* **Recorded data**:
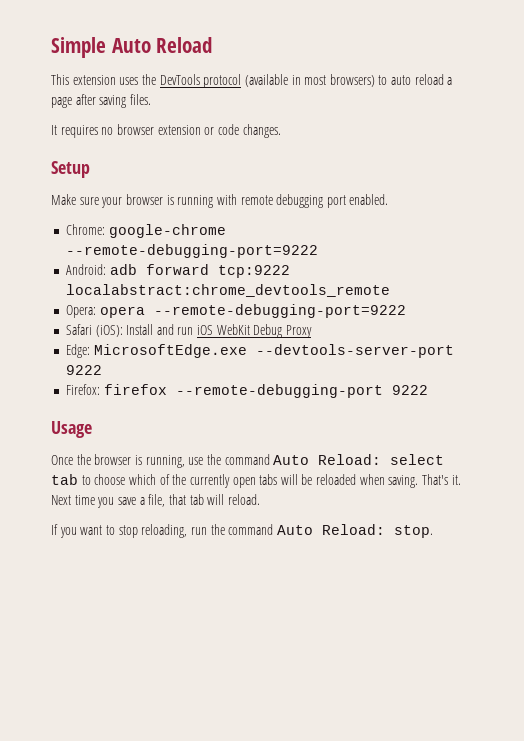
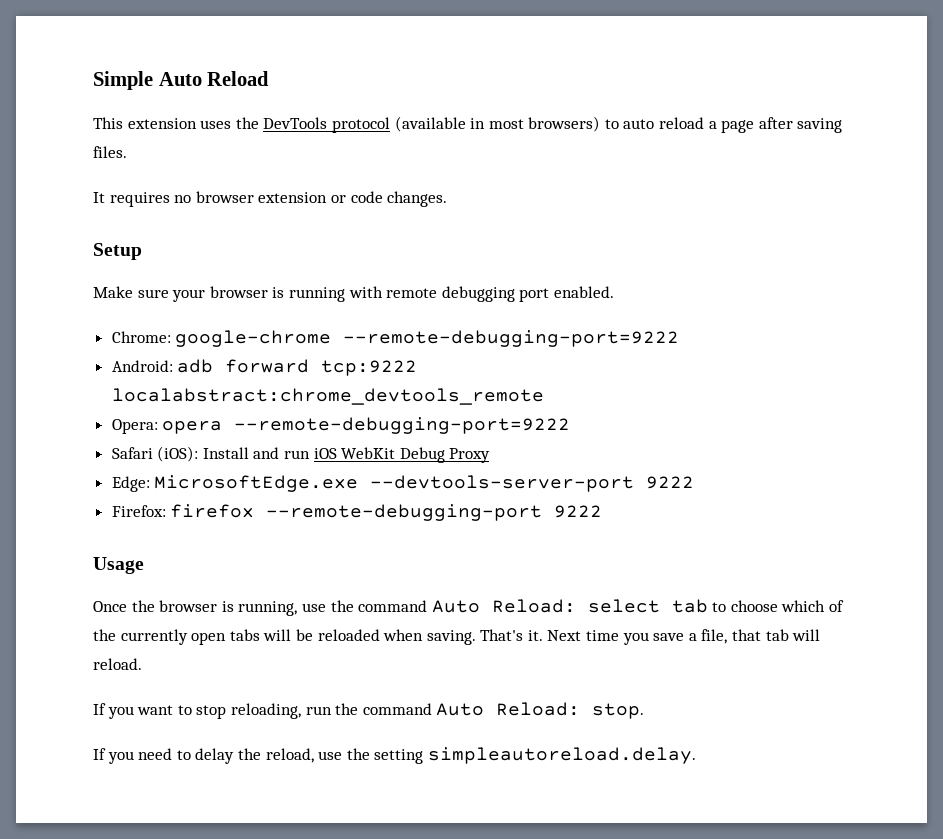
(433, 531) none -> [93,747,696,764] // If you need to delay the reload, use the setting simpleautoreload.delay.

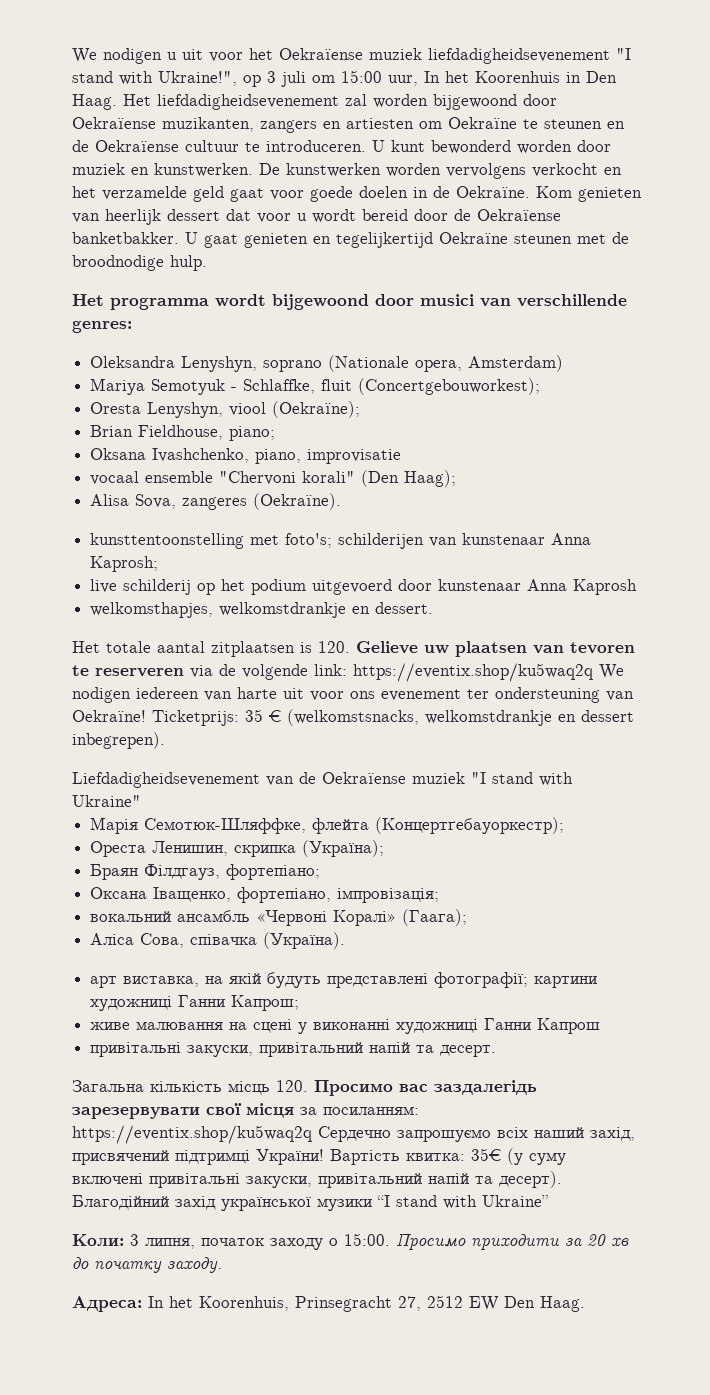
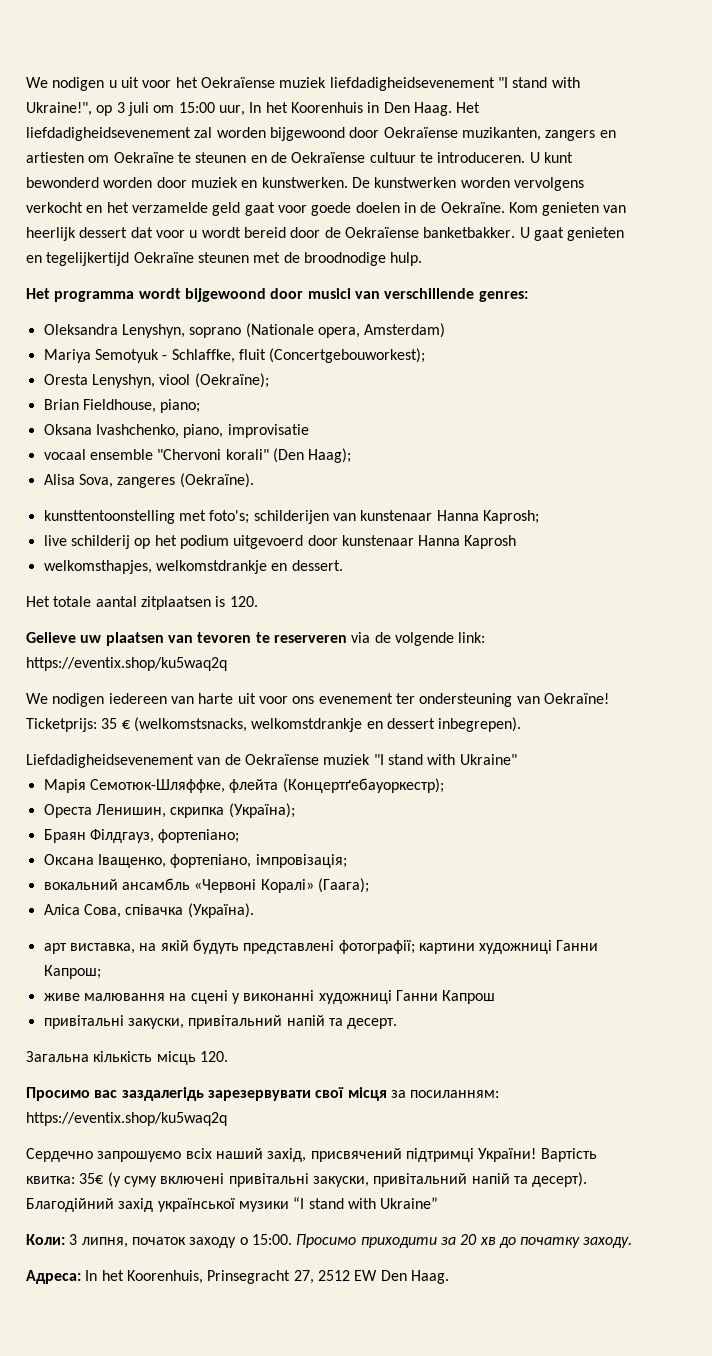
[551,533,592,545] Anna -> [436,510,479,521] Hanna
[527,579,568,591] Anna -> [418,535,461,546] Hanna
(350, 647) none -> (258, 601) //
(593, 672) none -> (227, 664) //
(308, 1086) none -> (228, 1056) //
(312, 1134) none -> (227, 1119) //

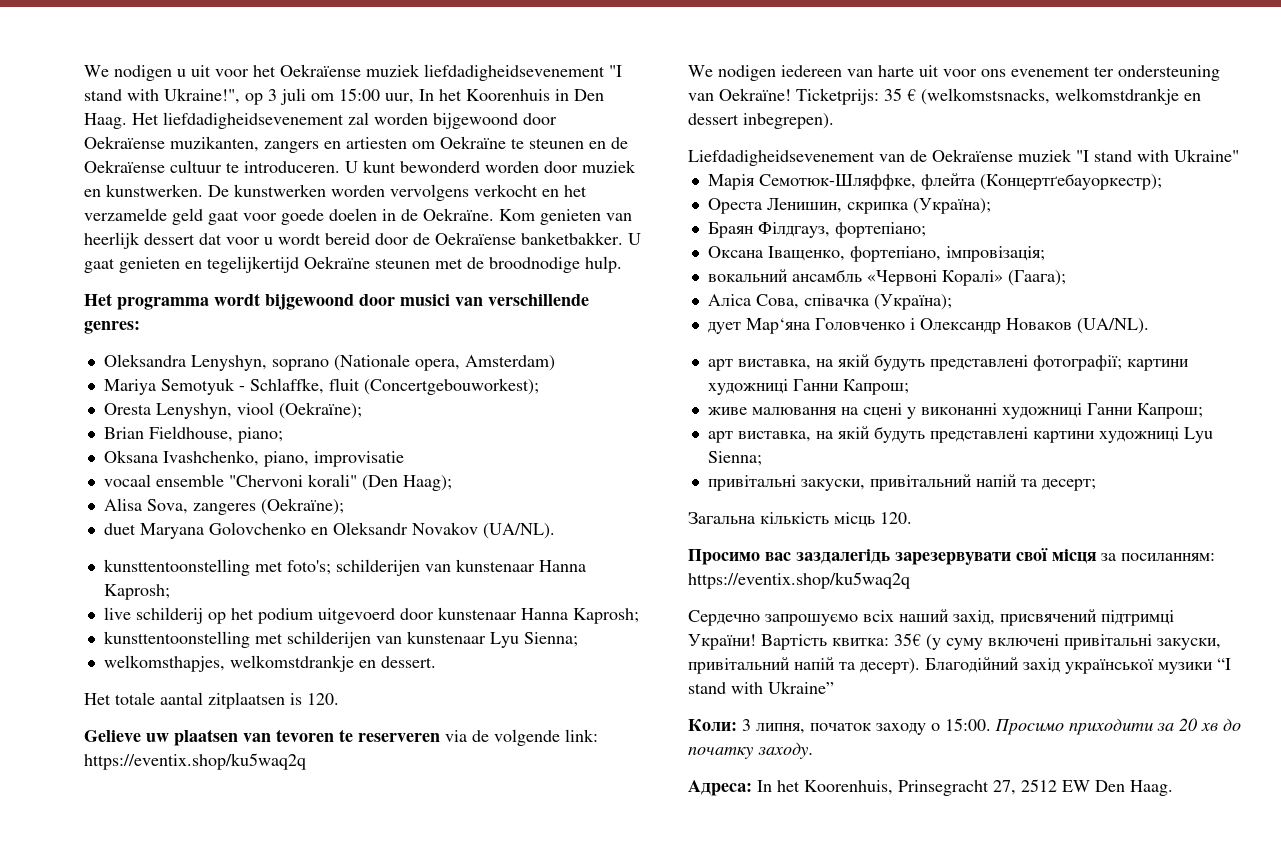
[179,473,254,488] (Oekraïne). -> [260,498,344,515] [103,522,555,539] (Oekraïne); // duet Maryana Golovchenko en Oleksandr Novakov (UA/NL).
[464,535,517,549] Kaprosh -> [572,608,639,624] [103,631,578,648] Kaprosh; // kunsttentoonstelling met schilderijen van kunstenaar Lyu Sienna;
[187,903,254,918] (Україна). -> [873,294,952,310] [707,318,1149,334] (Україна); // дует Мар‘яна Головченко і Олександр Новаков (UA/NL).
[442,990,496,1004] [43,1015,398,1029] Капрош // привітальні закуски, привітальний напій та десерт. -> [1136,403,1203,419] [707,426,1213,443] [707,451,762,466] [707,474,1096,491] Капрош; // арт виставка, на якій будуть представлені картини художниці Lyu Sienna; // привітальні закуски, привітальний напій та десерт;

* **Task directions**:
Without the pictures, extract every entry verbatim.

* **Output for this exercise**:
(433, 531) none -> [93,747,696,764] // If you need to delay the reload, use the setting simpleautoreload.delay.

[551,533,592,545] Anna -> [436,510,479,521] Hanna
[527,579,568,591] Anna -> [418,535,461,546] Hanna
(350, 647) none -> (258, 601) //
(593, 672) none -> (227, 664) //
(308, 1086) none -> (228, 1056) //
(312, 1134) none -> (227, 1119) //

[179,473,254,488] (Oekraïne). -> [260,498,344,515] [103,522,555,539] (Oekraïne); // duet Maryana Golovchenko en Oleksandr Novakov (UA/NL).
[464,535,517,549] Kaprosh -> [572,608,639,624] [103,631,578,648] Kaprosh; // kunsttentoonstelling met schilderijen van kunstenaar Lyu Sienna;
[187,903,254,918] (Україна). -> [873,294,952,310] [707,318,1149,334] (Україна); // дует Мар‘яна Головченко і Олександр Новаков (UA/NL).
[442,990,496,1004] [43,1015,398,1029] Капрош // привітальні закуски, привітальний напій та десерт. -> [1136,403,1203,419] [707,426,1213,443] [707,451,762,466] [707,474,1096,491] Капрош; // арт виставка, на якій будуть представлені картини художниці Lyu Sienna; // привітальні закуски, привітальний напій та десерт;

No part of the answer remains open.